The US stock market continues to climb higher in premarket trading, as a V shaped recovery for stocks seems imminent. In the midst of a pandemic, GDP down and unemployment way up, there is a clear disconnect between the stock market and high level of suffering among America’s struggling businesses and large number of unemployed workers. Market investors have driven stocks to a three month high, as hopes for an economic recovery continue to fuel optimism as states begin to once again show economic life. However, the reality remains that it will take a long time to dig ourselves out of the deep economic hole that has been dug. Even getting back to “normal” leaves many people and businesses deeply in pandemic-related debt that will stiffen future growth.

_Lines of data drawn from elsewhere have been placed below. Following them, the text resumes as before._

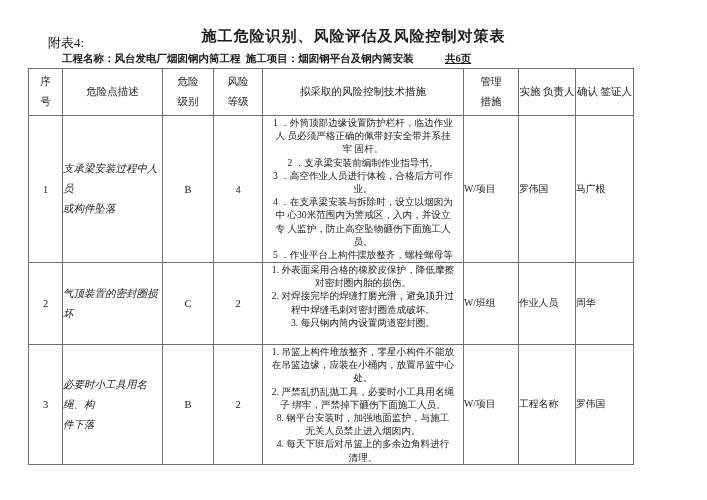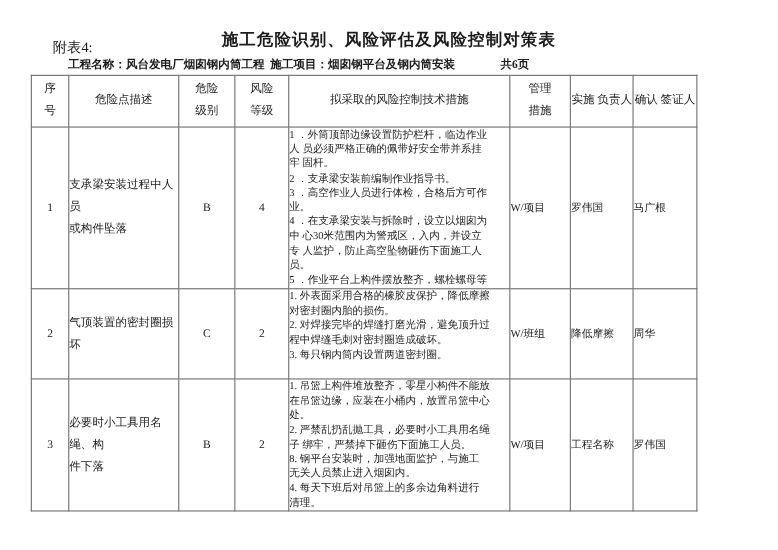"共6页" .pages { left: 455px -> 445px; text-decoration: none -> underline }
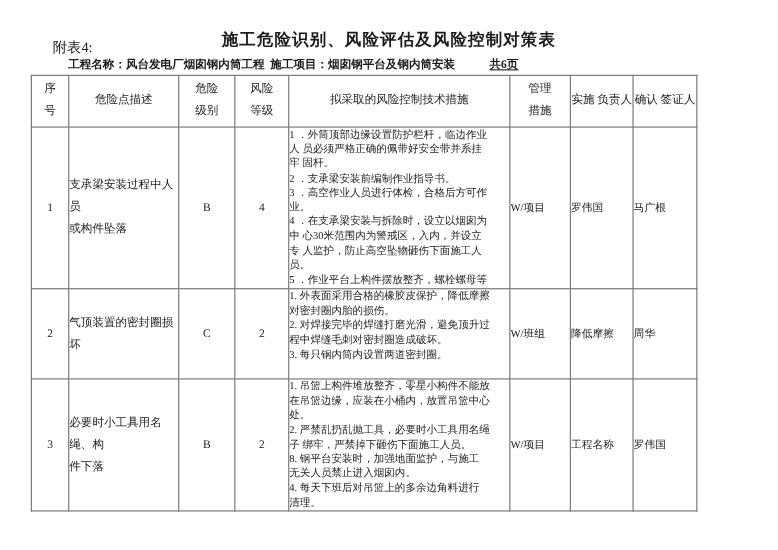"1 ．外筒顶部边缘设置防护栏杆，临边作业" .c-measures { text-align: left -> center }
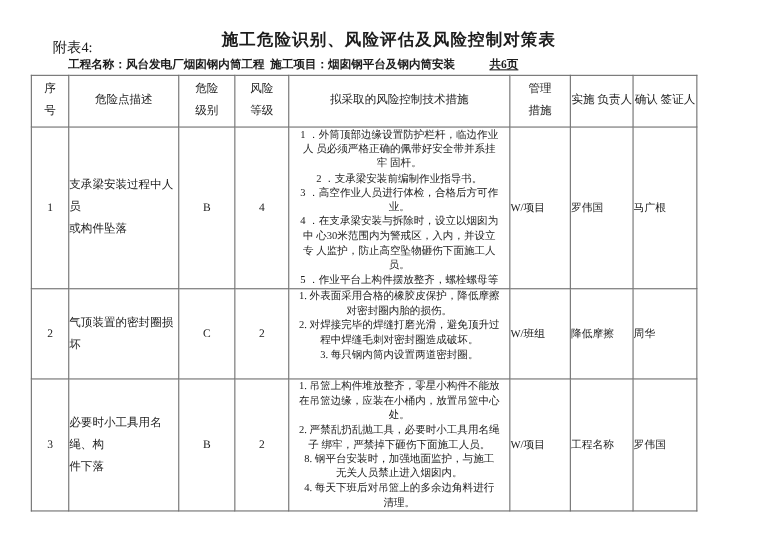"支承梁安装过程中人员" .c-hazard { font-style: none -> italic }
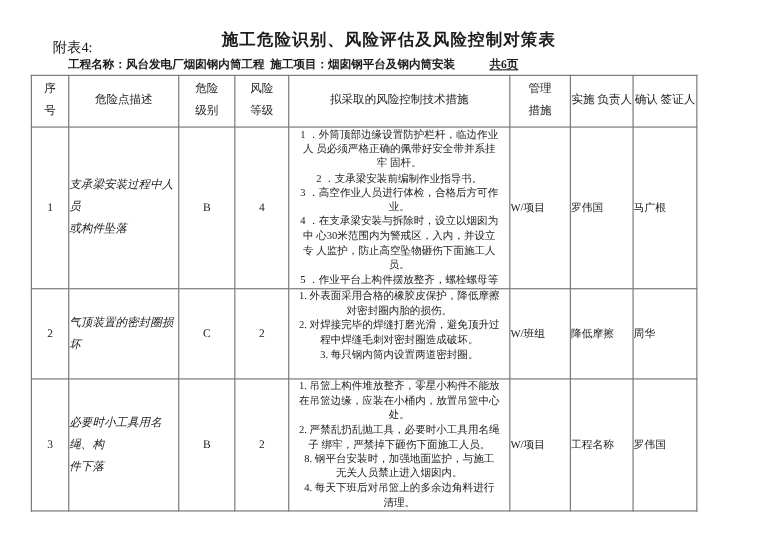"降低摩擦" td.c-impl { text: 降低摩擦 -> 作业人员 }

Even though the US stock market has been on a strong path of recovery, mortgage bond prices have held their ground. Generally, we would see bond prices fall as stocks advance. However, this is not a normal market. This is a market fueled by billions of dollars being pumped into the system each and every day to help assist the stock market to climb while maintaining consistency in bond prices. It seems the Fed is committed to ensuring rates hold steady through this recovery period, essentially eliminating the volatile times the bond market generally goes through. We expect to see rates hold low for at least 12 months, which will help consumers as many restructure their finances to match today’s opportunities.
There remains a slow upward pressure on mortgage interest rates. Given the Fed’s commitment, we don’t anticipate much to lose or much to gain. We will maintain a locking bias.